Pandemia sequestrou o trabalho doloroso, mas necessário, de luto e renovação
Caímos num abismo de perplexidade frente a uma ameaça que nos sujeita de forma inequívoca ao mistério de algo ainda a ser desvelado pela ciência, que prossegue ávida na sua busca, mostrando-nos avanços que desafiam e superam o tempo de espera.
Enquanto isso, a negação, o descaso, o escárnio, a corrupção de poderes públicos nos recusam expectativas de proteção contra a estranha doença, sequestrando nosso direito a um trabalho de luto no contexto sociocultural em que fomos gestados.
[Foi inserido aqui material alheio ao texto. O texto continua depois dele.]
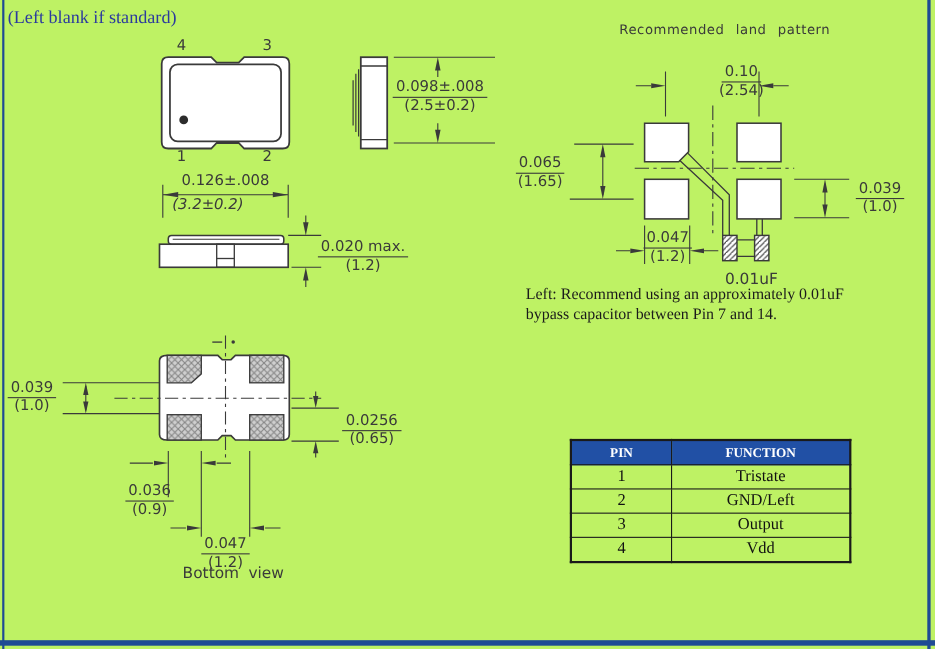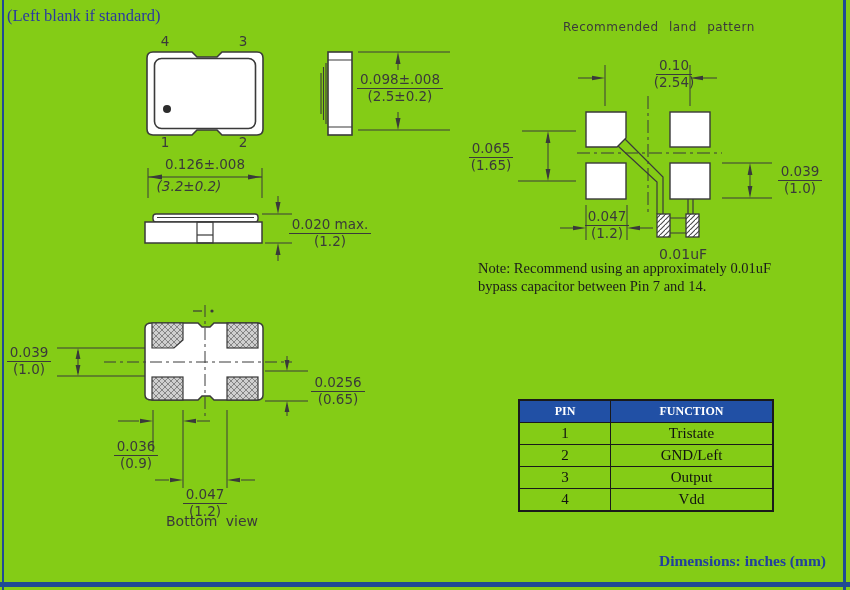--- a/index.html
+++ b/index.html
@@ -1,17 +1,17 @@
 <!DOCTYPE html>
 <html><head>
 <meta charset="utf-8">
 <style>
   html,body{margin:0;padding:0;background:#fff;}
   .page{
-    position:relative;width:850px;height:590px;background:#84cc16;overflow:hidden;
+    position:relative;width:850px;height:590px;background:#bef264;overflow:hidden;
     font-family:"Liberation Sans",sans-serif;
   }
   .border-left{position:absolute;left:2px;top:0;width:2px;height:590px;background:#1f4b94;}
   .border-right{position:absolute;left:843px;top:0;width:3px;height:590px;background:#1f4b94;}
   .border-bottom{position:absolute;left:0;top:582px;width:850px;height:5px;background:#1f4b94;}
   svg{position:absolute;left:0;top:0;}
   .cad{
     position:absolute;color:#3a3a3a;font-family:"DejaVu Sans",sans-serif;
     font-size:13.5px;line-height:1.15;white-space:nowrap;
   }
@@ -187,21 +187,21 @@
   </div>
   <div class="frac" style="left:774px;top:164px;width:52px;">
     <span class="num">0.039</span>
     <span class="den">(1.0)</span>
   </div>
   <div class="frac" style="left:583px;top:209px;width:48px;">
     <span class="num">0.047</span>
     <span class="den">(1.2)</span>
   </div>
   <div class="cad" style="left:659px;top:246px;font-size:14px;">0.01uF</div>
-  <div class="note" style="left:478px;top:260px;">Note: Recommend using an approximately 0.01uF</div>
+  <div class="note" style="left:478px;top:260px;">Left: Recommend using an approximately 0.01uF</div>
   <div class="note" style="left:478px;top:278px;">bypass capacitor between Pin 7 and 14.</div>
 
   <div class="frac" style="left:4px;top:345px;width:50px;">
     <span class="num">0.039</span>
     <span class="den">(1.0)</span>
   </div>
   <div class="frac" style="left:310px;top:375px;width:56px;">
     <span class="num">0.0256</span>
     <span class="den">(0.65)</span>
   </div>
@@ -235,18 +235,17 @@
         <td>3</td>
         <td>Output</td>
       </tr>
       <tr>
         <td>4</td>
         <td>Vdd</td>
       </tr>
     </tbody>
   </table>
 
-  <div class="footer" style="left:656px;top:552px;width:170px;text-align:right;">Dimensions: inches (mm)</div>
 
   <div class="border-left"></div>
   <div class="border-right"></div>
   <div class="border-bottom"></div>
 </div>
 
 </body></html>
Na ausência de reconciliações e despedidas, choramos as mortes dos nossos queridos sem a nossa presença, nosso olhar, nossos afagos. O que fazer com a supressão dos rituais de sepultamento que celebram os mortos e ajudam a elaborar as perdas dos vivos? Somos subtraídos da presença que nos proporciona reconhecer o outro na sua morte e a nós em nossas perdas.
Impedidos de acompanhar nossos queridos em sua morte, resta-nos a angústia no vazio, carentes de forças que nos tornem capazes de ainda fazer um luto, sempre doloroso sim, mas, ao fim, renovador, propulsor de vida transformada, que proclama a proteção da nossa alma ferida e anuncia a saudade que merecemos.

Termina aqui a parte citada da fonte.